Future prospects will also depend on maintaining sound fiscal policy. Given the limited scope for domestic revenue mobilization, and the authorities’ desire to refrain from borrowing, the government will need to rely on donor support for at least the next few years, until the country can benefit from oil and gas revenue inflows. It will therefore be important for the government to prioritize development goals and channel donor resources efficiently.

Once oil revenues come on stream, the challenge will be to maintain expenditure at a level consistent with the government’s capacity to use financial resources effectively. For this purpose, the authorities are seeking to develop an appropriate savings and investment strategy to manage oil inflows. Such a strategy would help insulate the economy from the volatile oil market and foster the growth of the other sectors of the economy.

The challenges facing the new country are significant. To meet them, East Timor will need the continued support of the international community and the commitment of the East Timorese leadership to setting the country on a sound policy path. While the challenges are difficult, prospects are bright. At the most recent donors’ meeting, held in Dili on May 14–15 just prior to independence, the international community reaffirmed its commitment to assisting East Timor. With the East Timorese people having demonstrated an ability to overcome unspeakable difficulties in the past, expectations are high that they will now be able to meet the challenges that come with their long-awaited independence.

The primise of oil and gas

East Timor is situated on the island of Timor, located at the eastern extremity of the Indonesian archipelago.
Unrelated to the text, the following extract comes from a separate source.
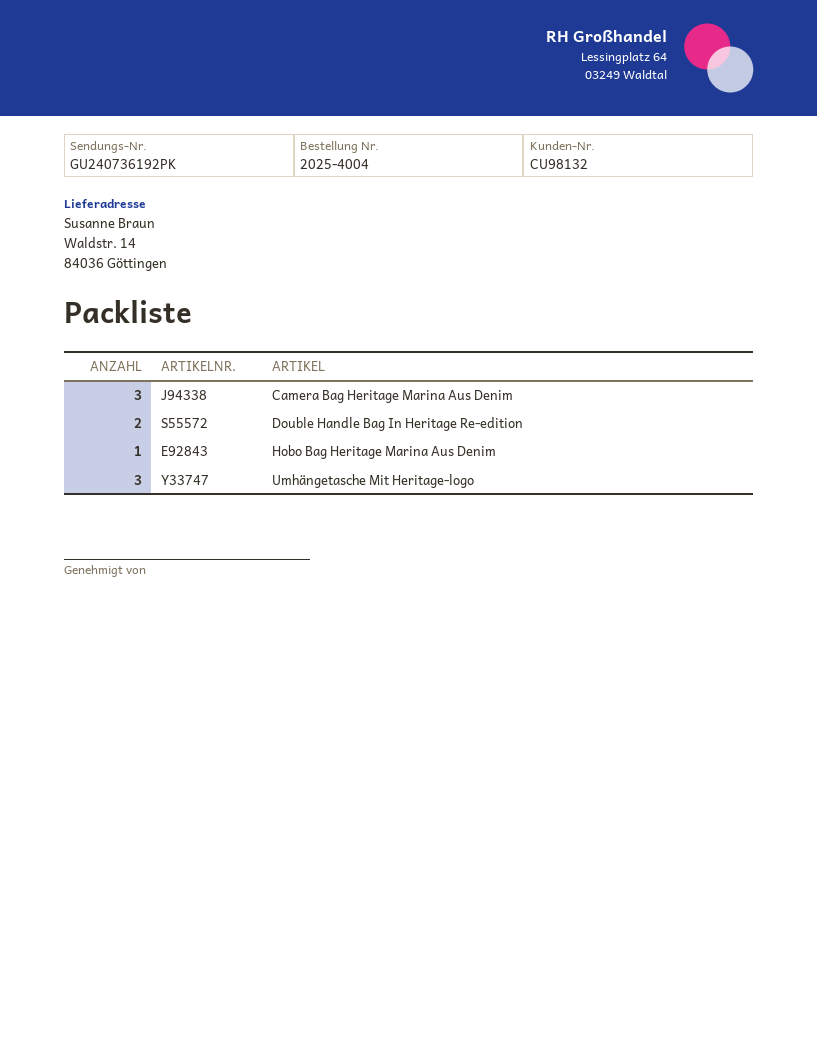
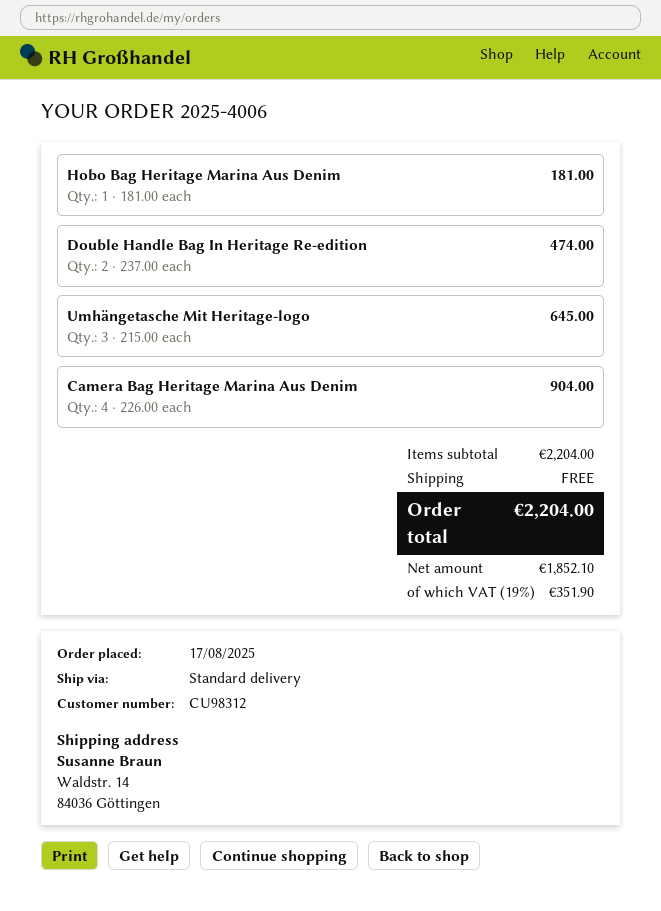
order number: 2025-4004 -> 2025-4006
customer number: CU98132 -> CU98312
Camera Bag Heritage Marina Aus Denim: 3 -> 4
A mountain chain runs along the middle of the island, which has narrow coastal plains and relatively poor soil quality. Agriculture—mainly subsistence farming—accounts for one-fourth of total output (see chart) and about three-fourths of employment. The underdeveloped manufacturing sector is constrained by poor infrastructure and a limited supply of skilled workers. The island has long been known for its sandalwood, and more recently for its high-quality coffee, which constitutes its principal export. Looking ahead, the exploitation of oil and gas resources in the Timor Sea is expected to alter significantly East Timor’s export profile and economic prospects. Given the island’s natural beauty, tourism is also a sector with development prospects.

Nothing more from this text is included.